=== INPUT DATA ===
*** Block opens ***

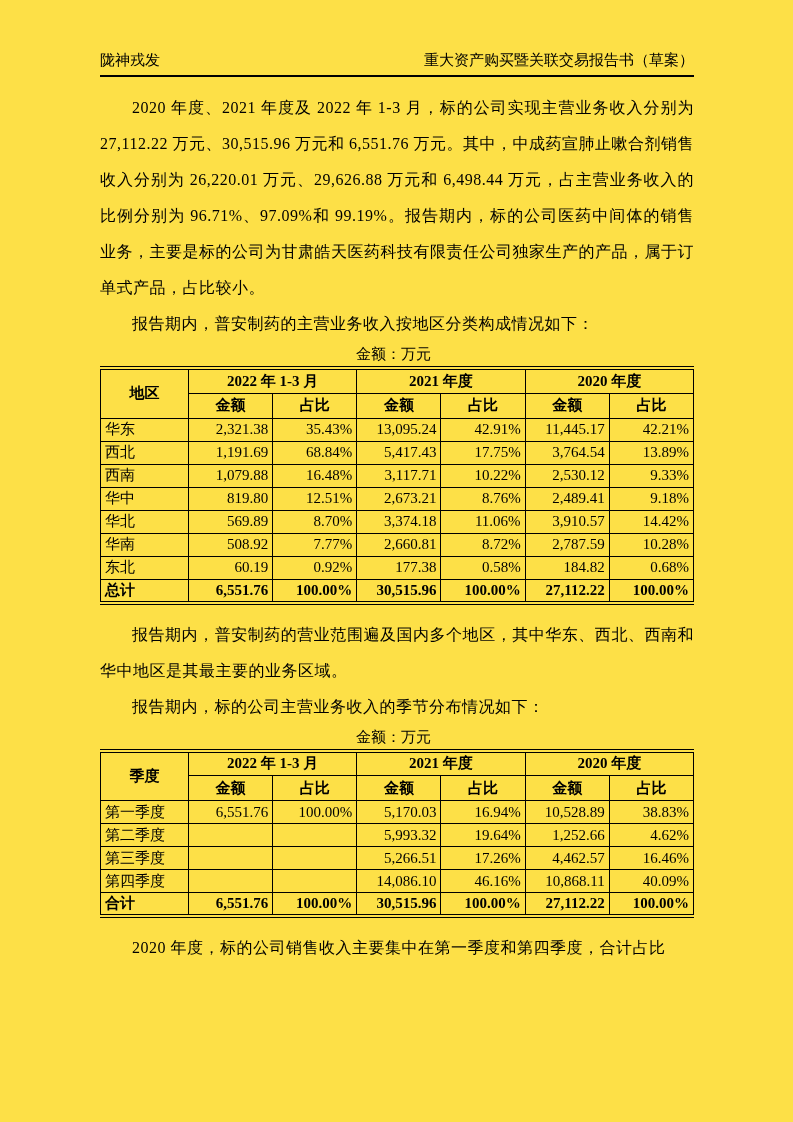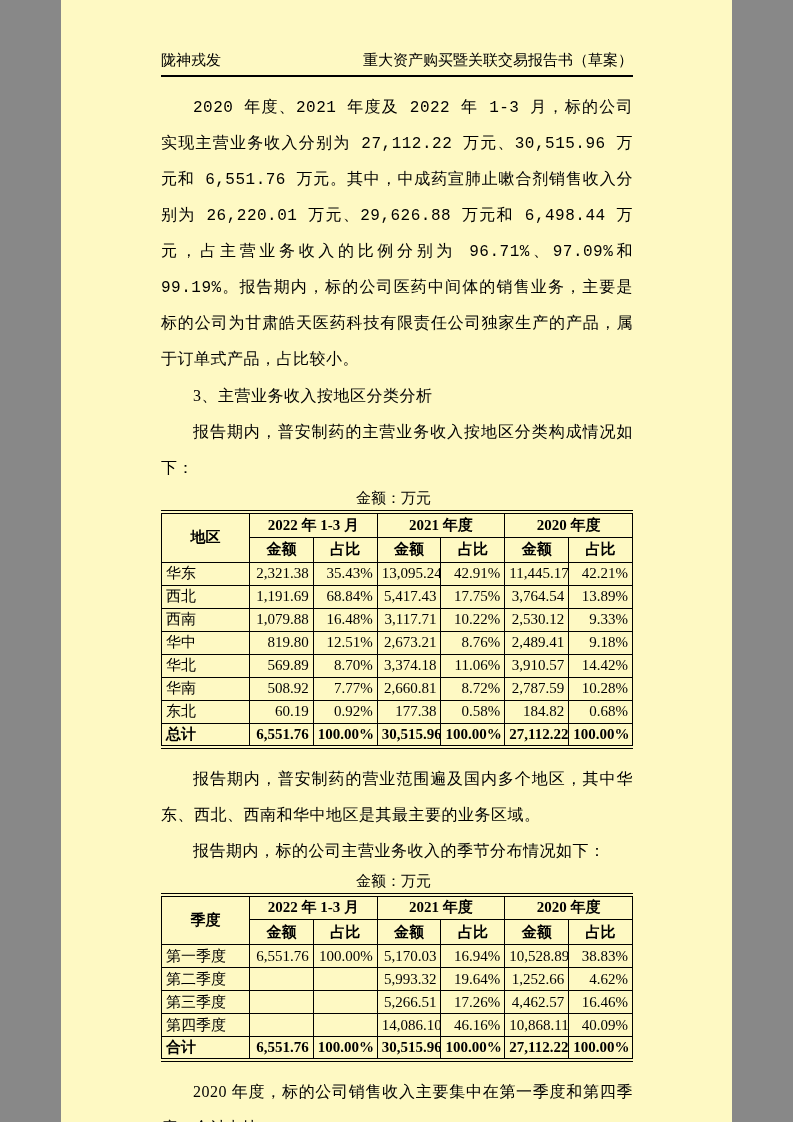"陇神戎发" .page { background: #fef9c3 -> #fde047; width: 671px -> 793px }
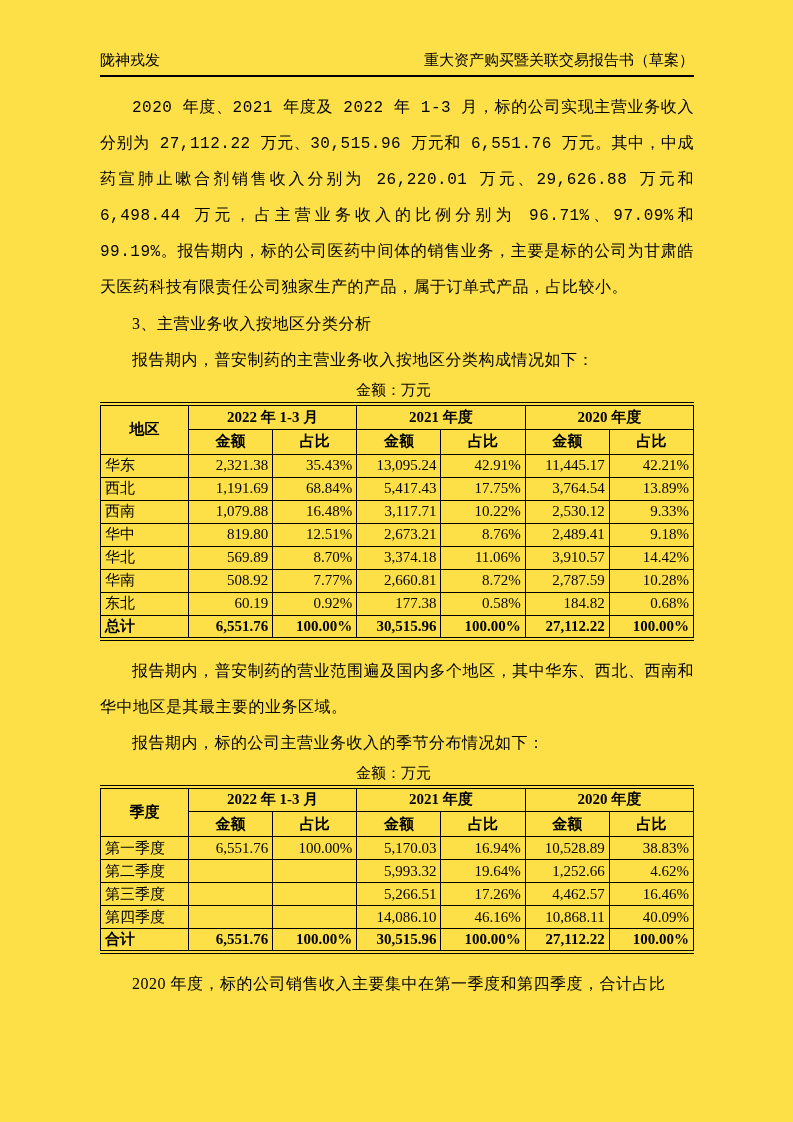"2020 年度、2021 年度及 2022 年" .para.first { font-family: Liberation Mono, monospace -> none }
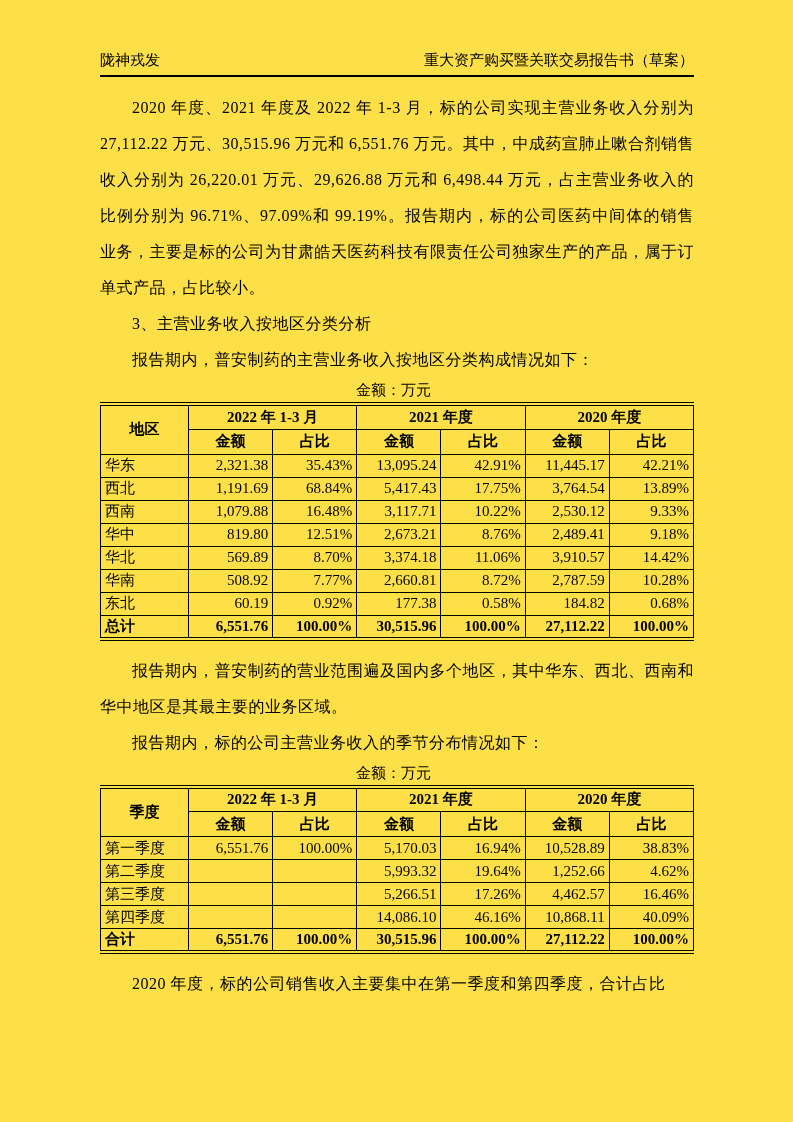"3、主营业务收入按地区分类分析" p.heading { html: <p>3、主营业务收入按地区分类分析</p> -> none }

*** Block closes ***
*** Block opens ***

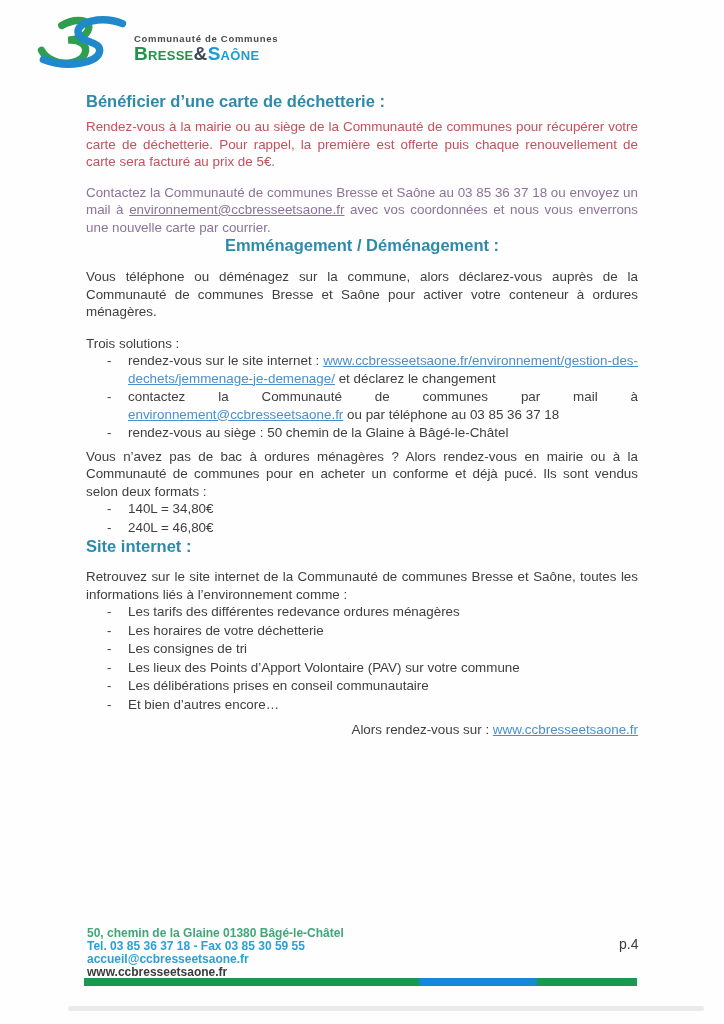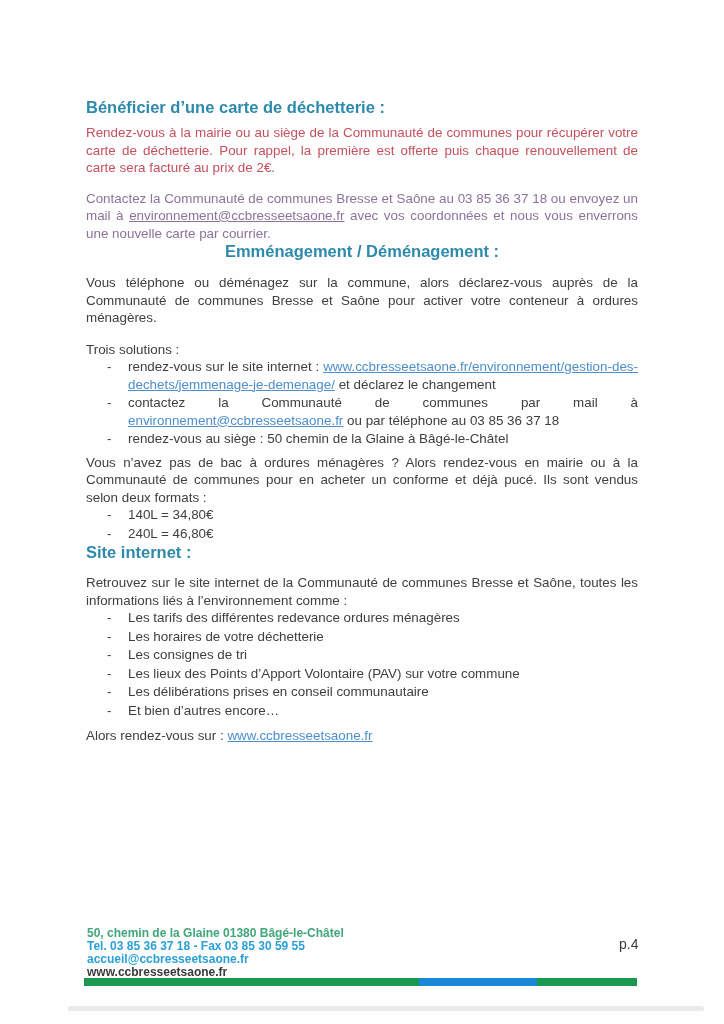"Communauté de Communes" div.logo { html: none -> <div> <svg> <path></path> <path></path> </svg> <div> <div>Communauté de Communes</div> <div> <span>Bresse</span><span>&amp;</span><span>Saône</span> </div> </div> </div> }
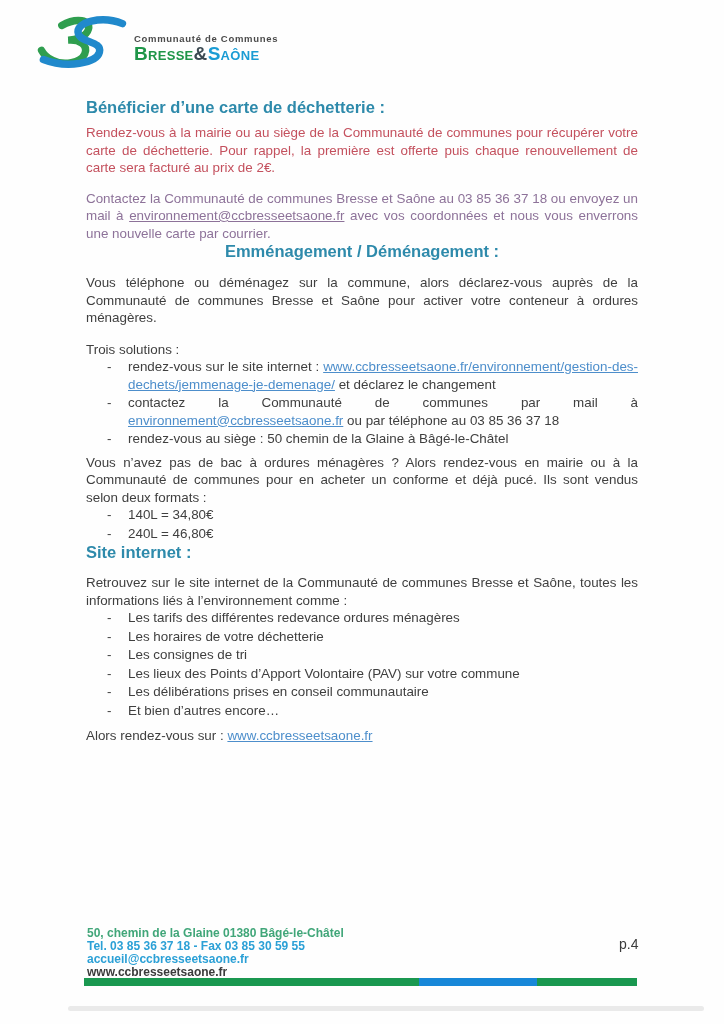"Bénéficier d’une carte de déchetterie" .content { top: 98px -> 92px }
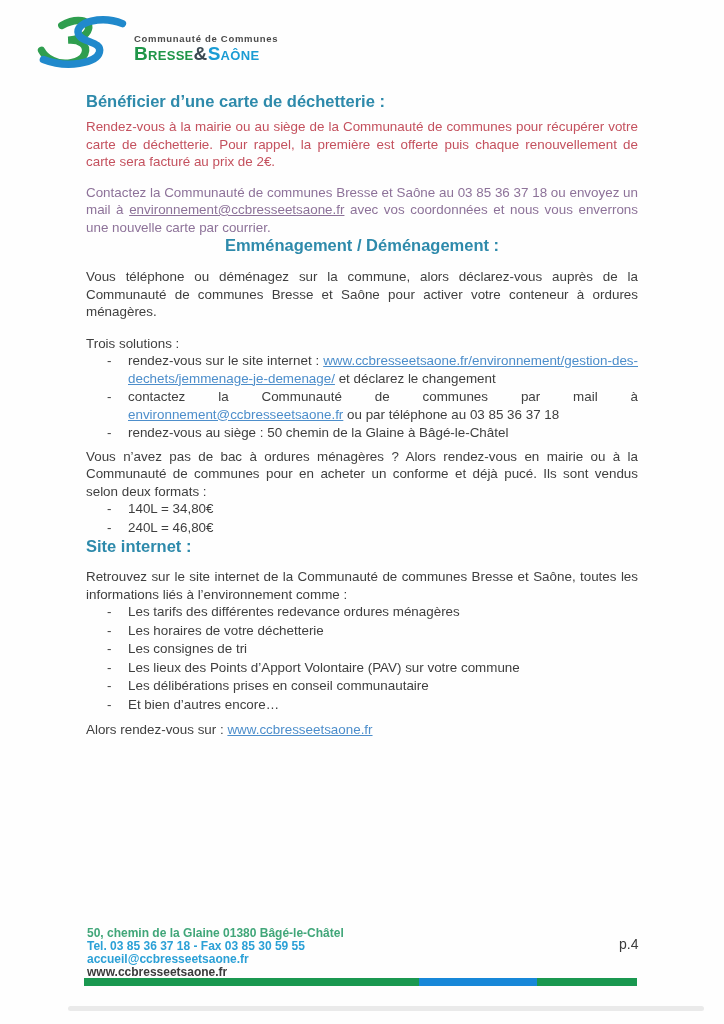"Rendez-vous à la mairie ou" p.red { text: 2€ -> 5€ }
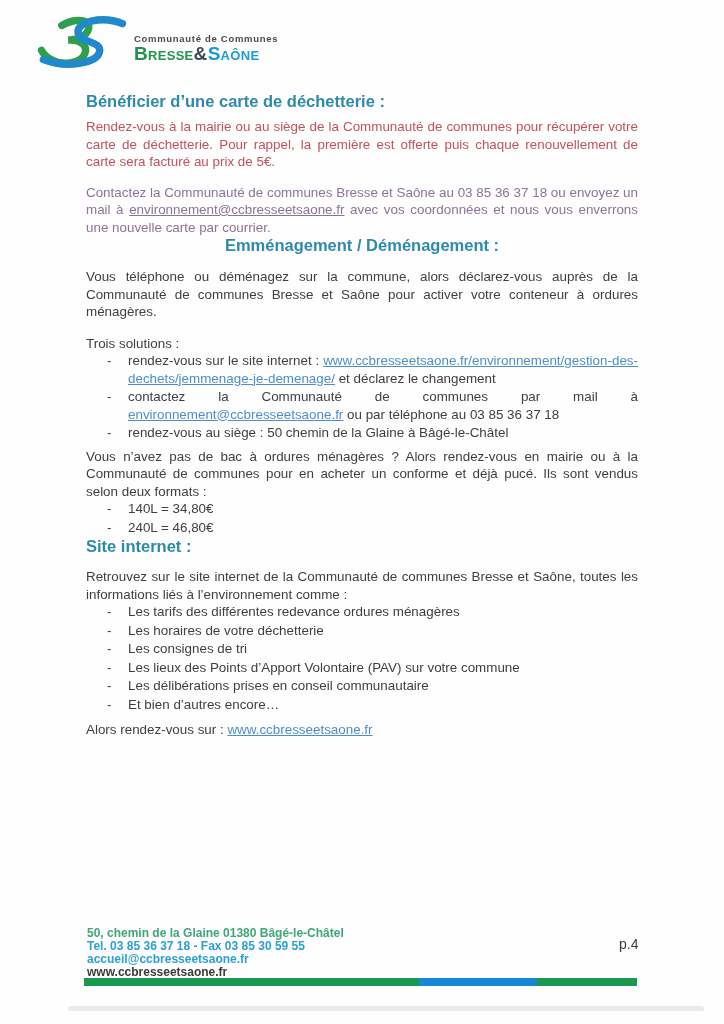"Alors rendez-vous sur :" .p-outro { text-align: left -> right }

*** Block closes ***

=== PROBLEM DETAILS ===
Only one stretch of the listing above is to be duplicated: the lines from the one containing "html: none ->" through the one containing "text-align: left ->", both included. Copy them exactly, minus the pictures.

=== WRITTEN RESPONSE ===
"Communauté de Communes" div.logo { html: none -> <div> <svg> <path></path> <path></path> </svg> <div> <div>Communauté de Communes</div> <div> <span>Bresse</span><span>&amp;</span><span>Saône</span> </div> </div> </div> }
"Bénéficier d’une carte de déchetterie" .content { top: 98px -> 92px }
"Rendez-vous à la mairie ou" p.red { text: 2€ -> 5€ }
"Alors rendez-vous sur :" .p-outro { text-align: left -> right }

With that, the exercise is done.